Concuerdo con Fernando, la vida es una definición y como toda definición tiene sus puntos flojos y sus fronteras grises. Los virus son a veces apenas un cacho de DNA que no se sabe si definirlo como algo vivo o no. Hay seres vivos que nos cuesta clasificar como animales o plantas. Hay mamíferos que ponen huevos. Hay peces que hacen partos parecidos a los de los mamíferos.

Toda definición que hagamos es una abstracción, y siempre encontrará desafíos. Justamente uno de los grandes desafíos en la creación de inteligencia robótica es plasmar esa increíble capacidad nuestra de abstracción en la mente robótica.

Por otra parte, además de los increíbles avances en microelectrónica y MEMS que todos nosotros conocemos por ser parte de nuestra profesión, hay avances igualmente increíbles en el estudio de las neuronas y del cerebro. Qué saldrá de todo esto... no lo sé. Espero que nuestros lados buenos le sigan ganando a nuestros lados auto destructivos. Si es así, nuestros bisnietos verán un mundo que ni podemos imaginarnos.


----------



## fernandob (Mar 29, 2012)

es mas, te diria que la cosa no es todo  "lo que podamos hacer nosotros" .

creo o imagino yo que cuando logremos un limite basico de ahi en mas la cosa seguira sola.
me refiero a que cuando (voy a imaginar un poco ) :
de igual forma que la evolucion de la vida se fue modificando y las distintas formas de vida fueron apareciendo para ADAPTARSE  al entorno , y asi hoy dia hay muchisimas formas de vida DE IGUAL MODO  ocurrira que una vez que hayamos creado robots que sean capaces de replicarse  (no me refiero a robots como aparatos con engranajes y tornillos, ANDA A SABER que sera dentro de mil años , las nuevas ciencias) .
decia, que una vez que hayamos hecho ........ vamos a un ejemplo:

necesitamos robots para un planeta en el cual queremos hacerlo un poco mas amigable para la vida, asi que soltamos "robots" que puedan estar ahi y que ellos mismos se reproduzcan o se autoensamblen , pues que si los dejamos alli miles de años ellos mismos podran  modificarse y los que veamos dentro de mil años sean muy distintos a los que dejamos.

Y DE IGUAL MODO  con el soft:
nosotros podemos crear un soft que sea similar pero no igual a lo que es pensar y razonar y tomar desiciones, y en eso creo que hay un punto de INDEPENDENCIA .
hasta cierto punto , hoy dia una maquina hace lo que nosotros le decimos y nada mas.
pero llegara el dia en el que haremos un programa con las bases para que el mismo programa pueda evolucionar y modificarse para mejorar y de ahi en mas, con tiempo podra llegar a algo como nosotros o mucho mejor aun .

no ven la diferencia ??? 
nosotros, en nuestra evoluciion es a prueba y error, pero una forma asi, que pueda modificarse a si mismo (soft) en base a desiciones inteligentes, puede evolucionar en 10 años lo que nosotros tardamos millones .

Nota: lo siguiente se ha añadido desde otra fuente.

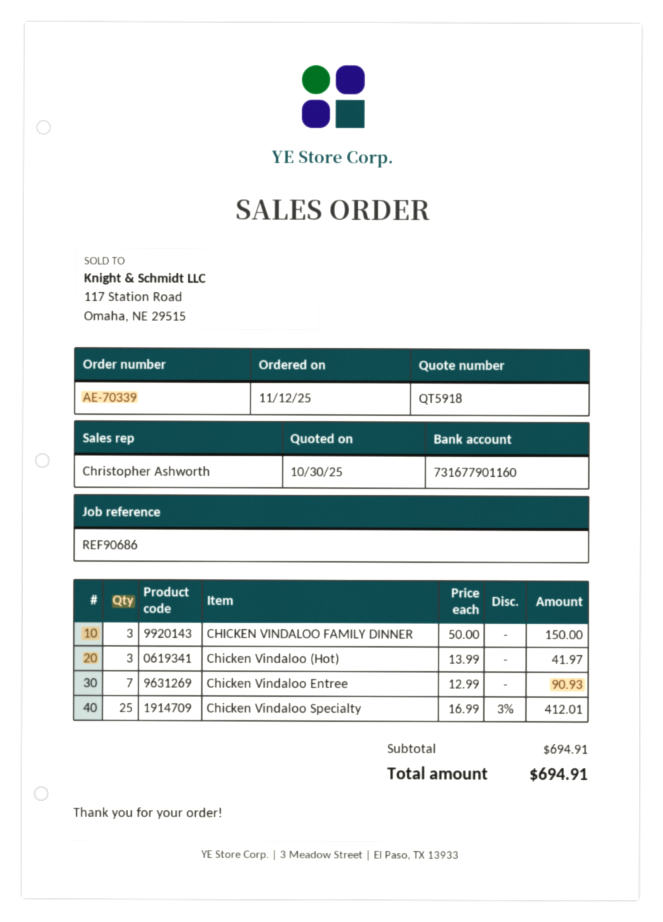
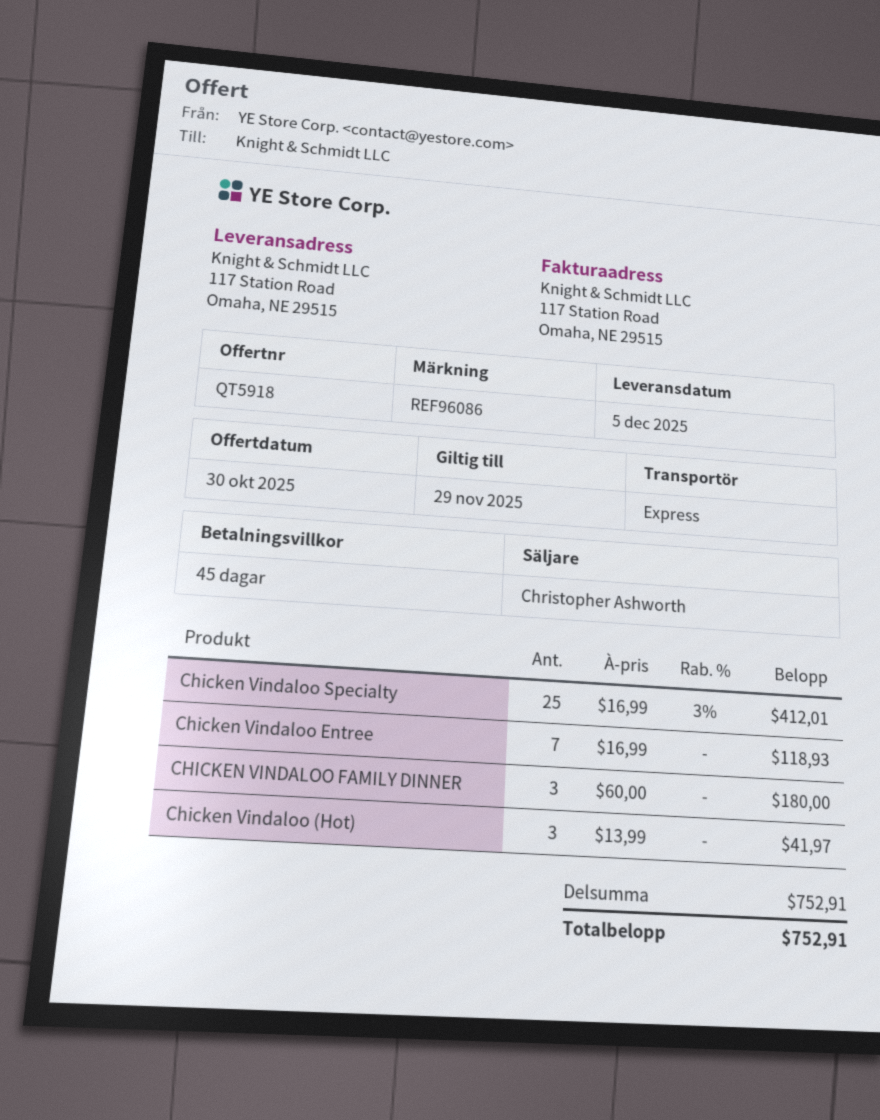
reference: REF90686 -> REF96086
CHICKEN VINDALOO FAMILY DINNER: 3 x 50.00 = 150.00 -> 3 x 60.00 = 180.00
Chicken Vindaloo Entree: 7 x 12.99 = 90.93 -> 7 x 16.99 = 118.93
subtotal: 694.91 -> 752.91
total: 694.91 -> 752.91

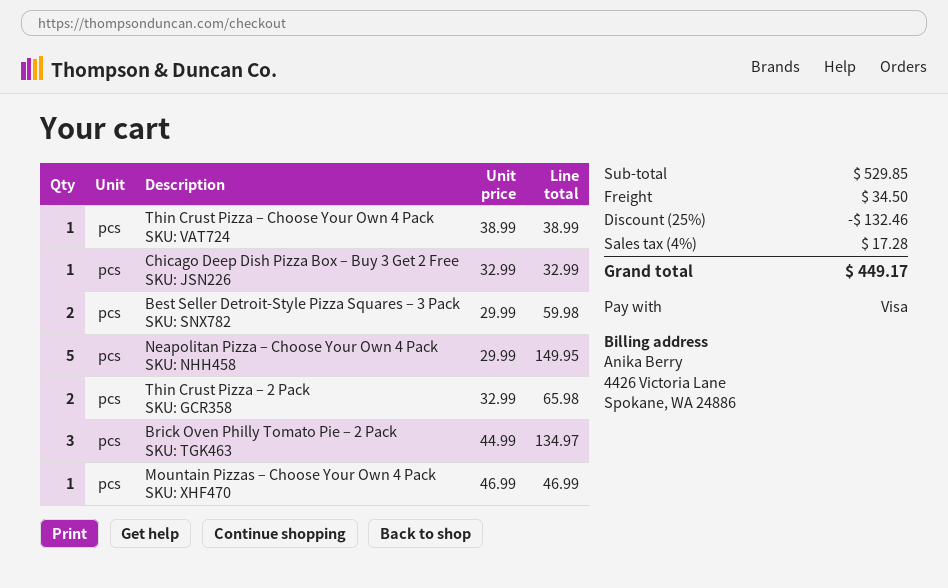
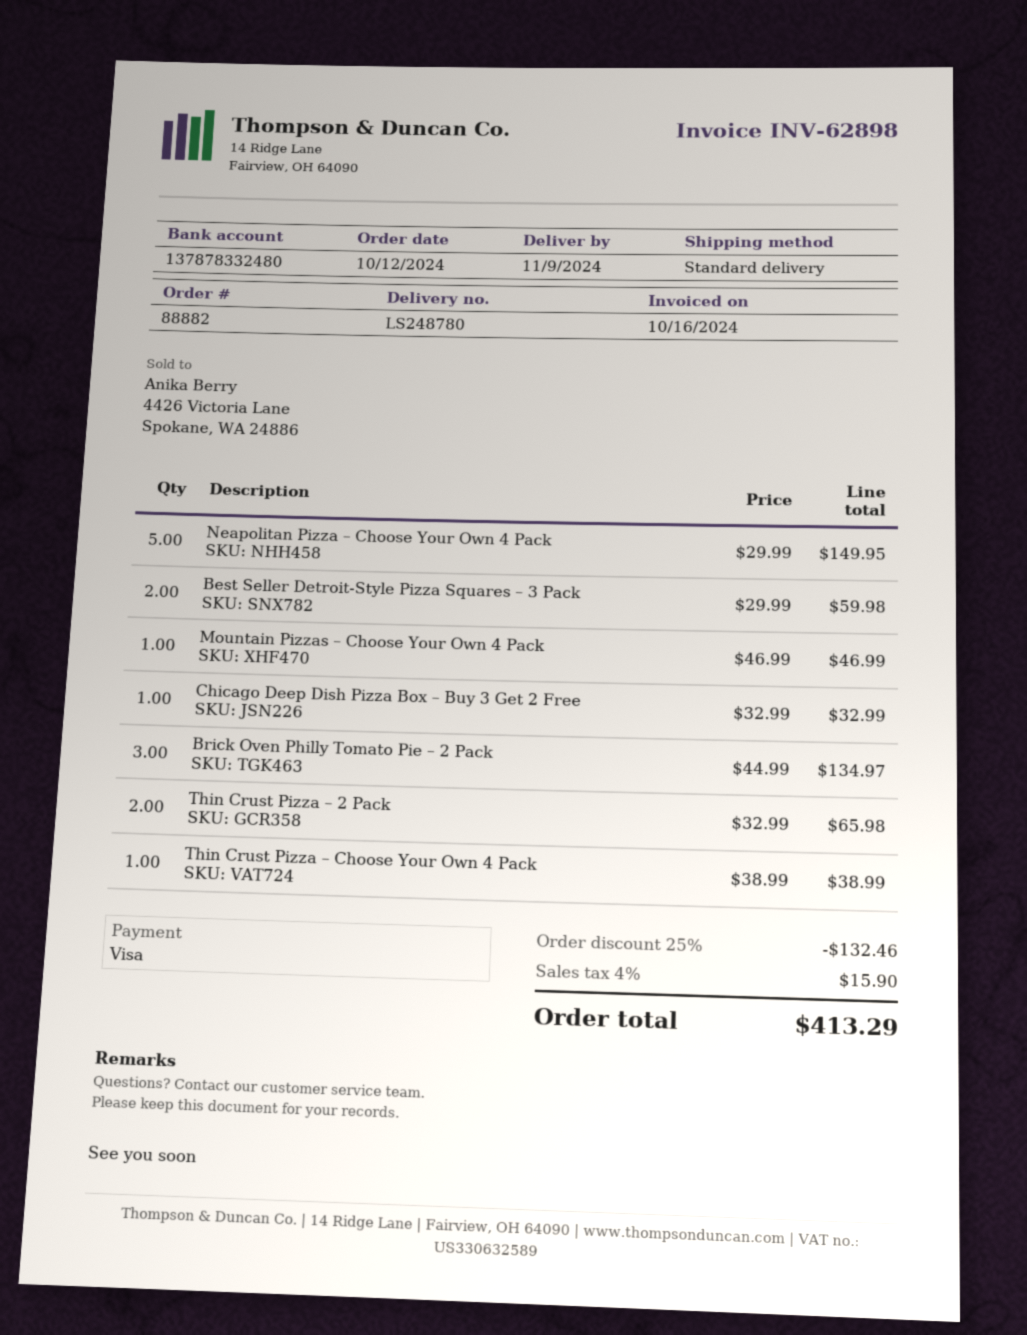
shipping: 34.50 -> none
tax: 4% = 17.28 -> 4% = 15.90
total: 449.17 -> 413.29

y en hard.........el universo es absolutamente inhospito para nosotros, uno de cada millones de planetas o cuerpos en el universo puede albergar vida biologica, eso lo sabemos, somos muy especializados para nuestro planeta.
pero una forma de vida de metal o que pueda modificar su cuerpo segun el planeta, tiene todo el universo para expandirse.
es INCREIBLE  la diferencia.

y las pautas para crrear ese soft minimo que permita la auto evolucion aun no lo tenemos , pero ni dudo que se pueda hacer...........si.....ya se ha hecho............no es imposible, YA ESTA, es solo tiempo .



ADEMAS, hay algo que no ven :
hay 2 cosas distintas:
el hard y el soft.
cuerpo y mente.
cuerpo para sostener al soft hay muchos, ya vieron que biologicamente hay forma de caballo , de mono , de elefante, de pez .
y soft, bueno, lo mas poderoso es lo nuestro , aunque hay especificos en otras funciones .
pero son 2 areas distintas, que en general obviamente deberan unirse.
a nosotros el hard nos limita para expandirnos en el universo, nuestro cuerpo es muy delicado y necesita las condiciones de al tierra que son unicas (***) .
y nuestro soft es casi diria un juguete nuevo en la vida, asi que a no presumir.
encima, si bien tenemos esas cosas que nos hacen creernos "unicos y maraviilla de dios".
pero bastante estupidos somos en muchos aspectos ya que a pesar de (***) saben muy bien como estamos tratando a nuestro entorno.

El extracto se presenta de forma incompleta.